Dr. Mohamed Seghier has more than 20 years of experience in functional neuroimaging, brain mapping, and cognitive neuroscience. He holds a PhD degree in using functional MRI from Joseph Fourier University (Grenoble-France). He did a post-doc at Geneva University Hospitals (Switzerland) in the field of clinical neuroscience where he used neuroimaging methods to study brain function in people with brain disorders. Between 2006 and 2015, he held the position of Senior Research Fellow at the interdisciplinary Wellcome Centre for Human Neuroimaging, University College London (UCL) in the United Kingdom. He has introduced novel ways of investigating inter-subject variability in brain function. His research at UCL covered different areas in brain recovery after stroke, brain segmentation, brain lateralization, pattern recognition, brain connectivity and lesion-symptom mapping.
Dr. Seghier joined ECAE in August 2015 where he co-founded the Cognitive Neuroimaging Unit and co-developed an accredited PhD program in Educational Neuroscience. Since September 2020, he has been working at both ECAE and Khalifa University. His current aim is to characterize the different sources of inter-subject variability in brain function in terms of structural changes, functional activations, lateralized patterns, and/or interacting networks. This has implications for clinical and educational neuroscience.

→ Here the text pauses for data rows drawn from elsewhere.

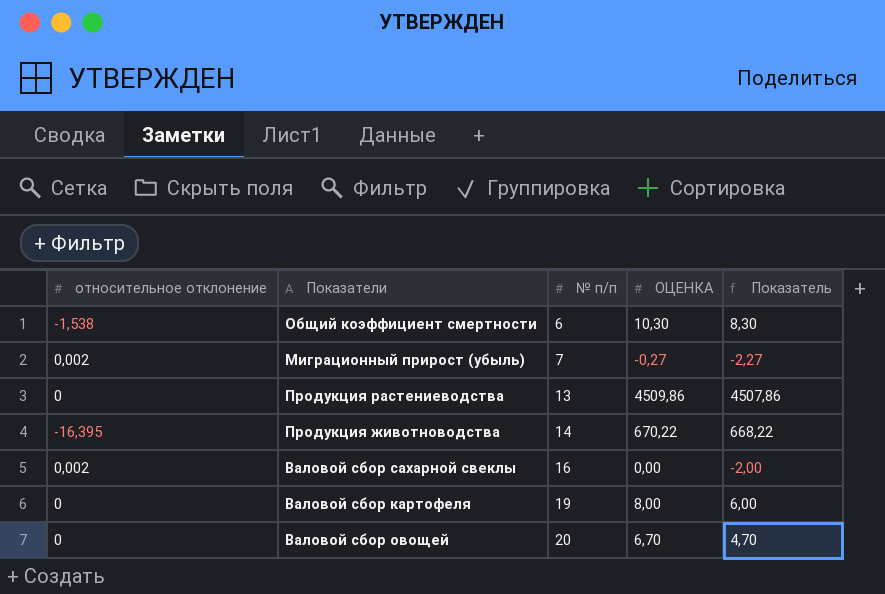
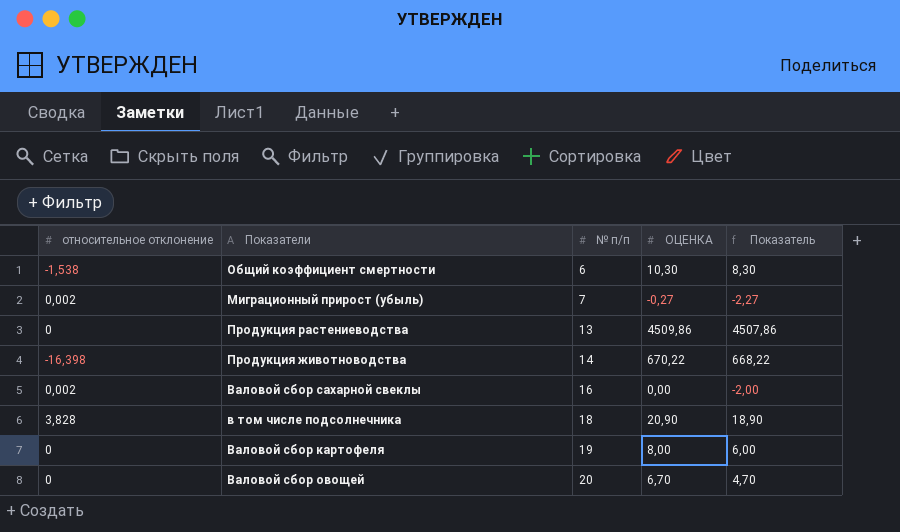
Продукция животноводства | относительное отклонение: -16,395 -> -16,398
row в том числе подсолнечника: none -> 3,828 | 18 | 20,90 | 18,90

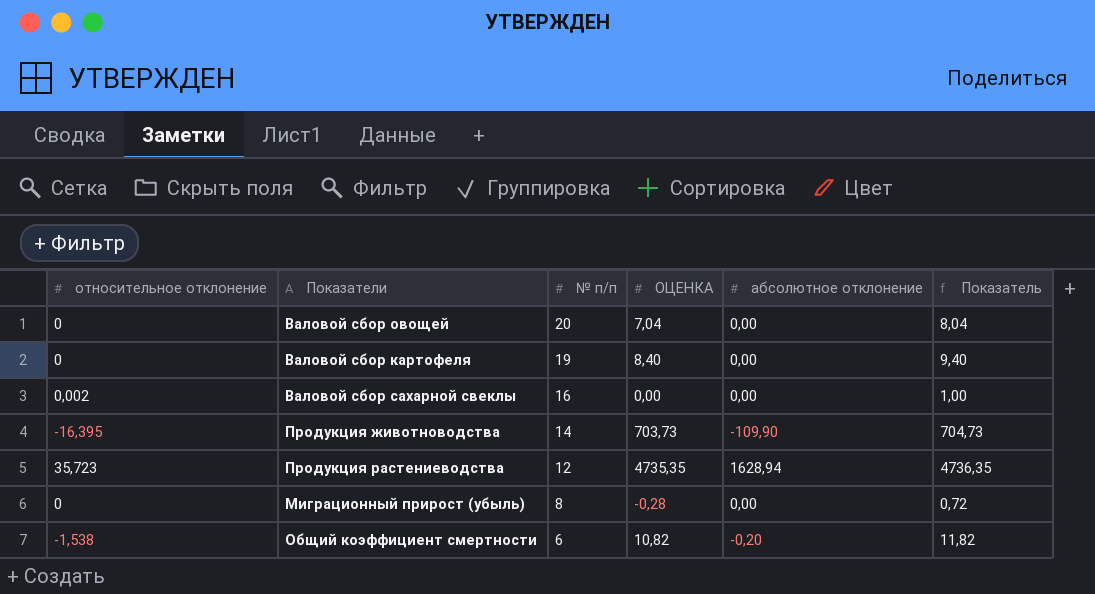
row order: № п/п ascending -> № п/п descending
column абсолютное отклонение | position: none -> 5
column Показатель | formula: [ОЦЕНКА] - 2 -> [ОЦЕНКА] + 1
row в том числе подсолнечника: 3,828 | 18 | 20,90 | 18,90 -> none
Валовой сбор овощей | ОЦЕНКА: 6,70 -> 7,04
Валовой сбор картофеля | ОЦЕНКА: 8,00 -> 8,40
Продукция животноводства | относительное отклонение: -16,398 -> -16,395
Продукция животноводства | ОЦЕНКА: 670,22 -> 703,73
Продукция растениеводства | относительное отклонение: 0 -> 35,723
Продукция растениеводства | № п/п: 13 -> 12
Продукция растениеводства | ОЦЕНКА: 4509,86 -> 4735,35
Миграционный прирост (убыль) | относительное отклонение: 0,002 -> 0
Миграционный прирост (убыль) | № п/п: 7 -> 8
Миграционный прирост (убыль) | ОЦЕНКА: -0,27 -> -0,28
Общий коэффициент смертности | ОЦЕНКА: 10,30 -> 10,82

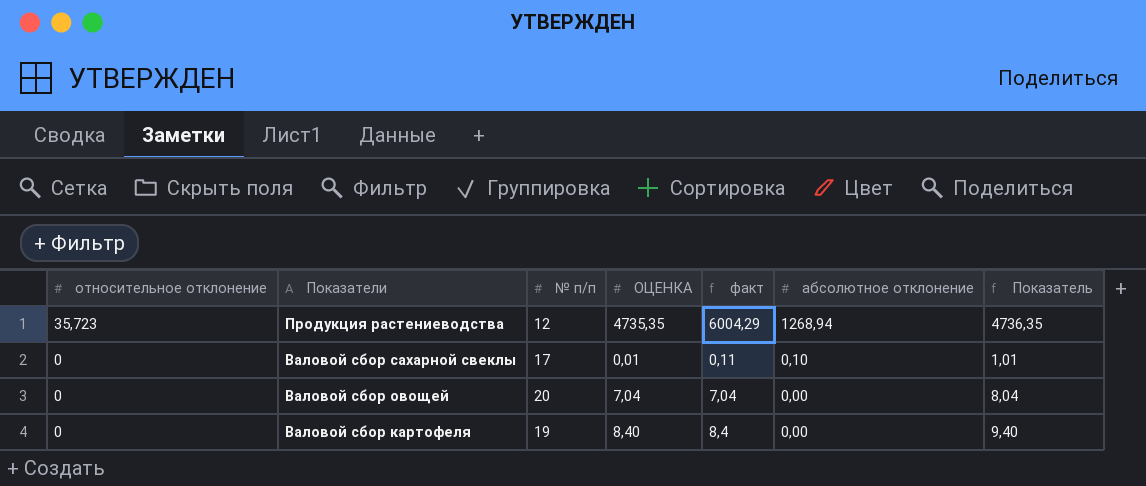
row order: № п/п descending -> относительное отклонение descending
column факт | formula: none -> [ОЦЕНКА] + [абсолютное отклонение]
row Продукция животноводства: -16,395 | 14 | 703,73 | -109,90 | 704,73 -> none
row Миграционный прирост (убыль): 0 | 8 | -0,28 | 0,00 | 0,72 -> none
row Общий коэффициент смертности: -1,538 | 6 | 10,82 | -0,20 | 11,82 -> none
Продукция растениеводства | абсолютное отклонение: 1628,94 -> 1268,94
Валовой сбор сахарной свеклы | относительное отклонение: 0,002 -> 0
Валовой сбор сахарной свеклы | № п/п: 16 -> 17
Валовой сбор сахарной свеклы | ОЦЕНКА: 0,00 -> 0,01
Валовой сбор сахарной свеклы | абсолютное отклонение: 0,00 -> 0,10
Валовой сбор сахарной свеклы | Показатель: 1,00 -> 1,01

Throughout his career, Dr. Seghier taught different courses at both undergraduate and graduate levels, in different countries, and have delivered many specialized seminars to postgraduate students and training courses to research assistants, with a focus on cognitive neuroscience, brain mapping, functional MRI, biostatistics, brain methods, computational neuroscience, brain systems, brain connectivity, and hemispheric specialization.
Dr. Seghier has wide-ranging experience in research-oriented institutions in many countries such as France, Switzerland, the UK, and the UAE. He has supervised research assistants and many research projects from undergraduate to post-doctoral level. He currently serves as an ad hoc reviewer for many research journals as well as funding bodies in the UK, France, and Switzerland. He previously served as Guest Editor for Neuropsychologia and Frontiers in Human Neuroscience. Since 2018, he has been serving as Editor-in-Chief of Wiley’s IMA journal. Since 2021, he has been serving as Handling Editor at Neuroimage (Elsevier).